_Task description_. The answer must consist of every line in the records that contains the word "keywords".

=== Begin Enclosure ===

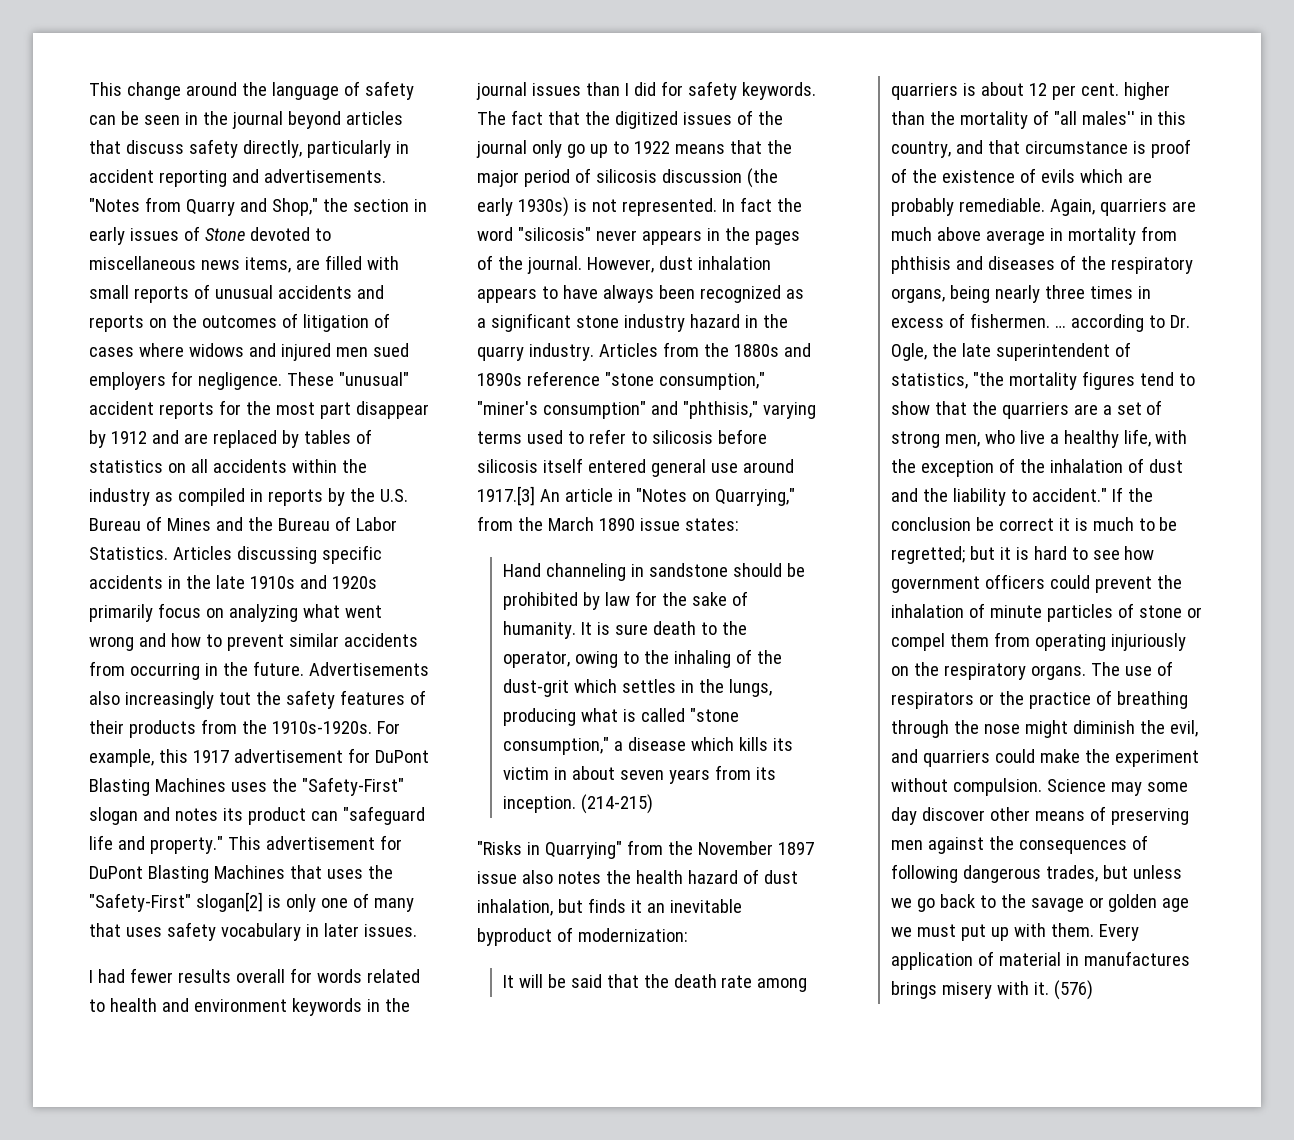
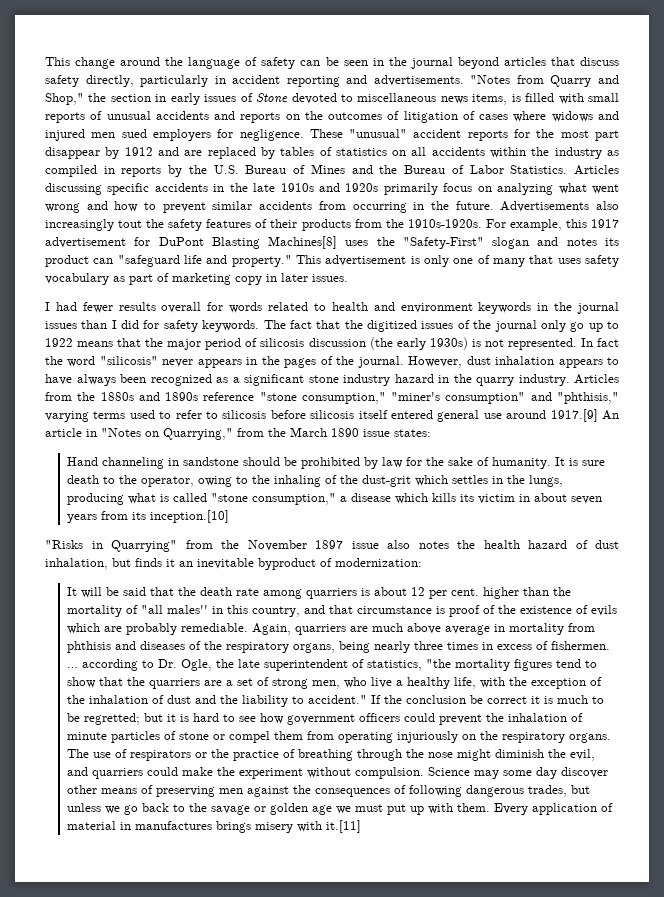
[295,259,320,270] are -> [511,94,521,102] is
[154,778,226,792] Machines -> [268,236,338,249] Machines[8]
[379,835,402,850] [89,865,393,883] [89,892,263,912] for DuPont Blasting Machines that uses the "Safety-First" slogan[2] -> (407, 260) none
(301, 932) none -> [113,273,262,285] as part of marketing copy
[477,486,535,506] 1917.[3] -> [550,409,598,422] 1917.[9]
[502,794,653,814] inception. (214-215) -> [150,510,230,523] inception.[10]
[1033,980,1093,1000] it. (576) -> [326,820,362,833] it.[11]

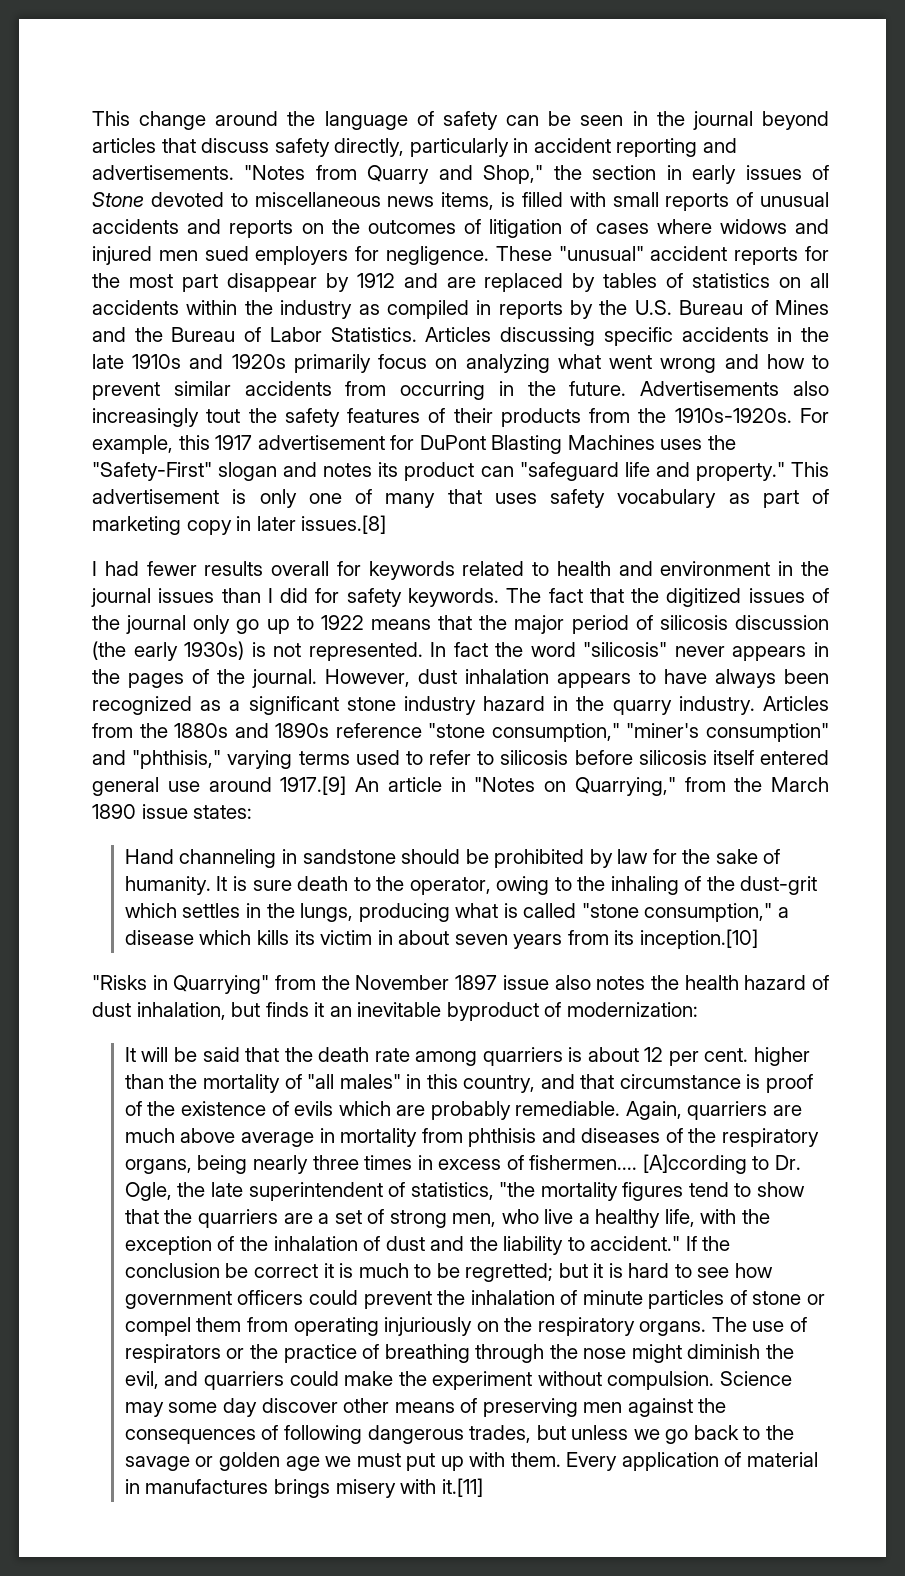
[268,236,338,249] Machines[8] -> [567,435,655,450] Machines
[312,274,348,282] issues. -> [301,515,387,534] issues.[8]
[229,302,263,313] words -> [368,561,455,580] keywords
[478,302,532,314] keywords -> (771, 568) none
[167,605,209,614] males'' -> [339,1074,401,1089] males"
[551,641,611,650] [67,659,139,671] fishermen. … according -> [529,1154,747,1174] fishermen.... [A]ccording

=== End Enclosure ===

_Response_.
[229,302,263,313] words -> [368,561,455,580] keywords
[478,302,532,314] keywords -> (771, 568) none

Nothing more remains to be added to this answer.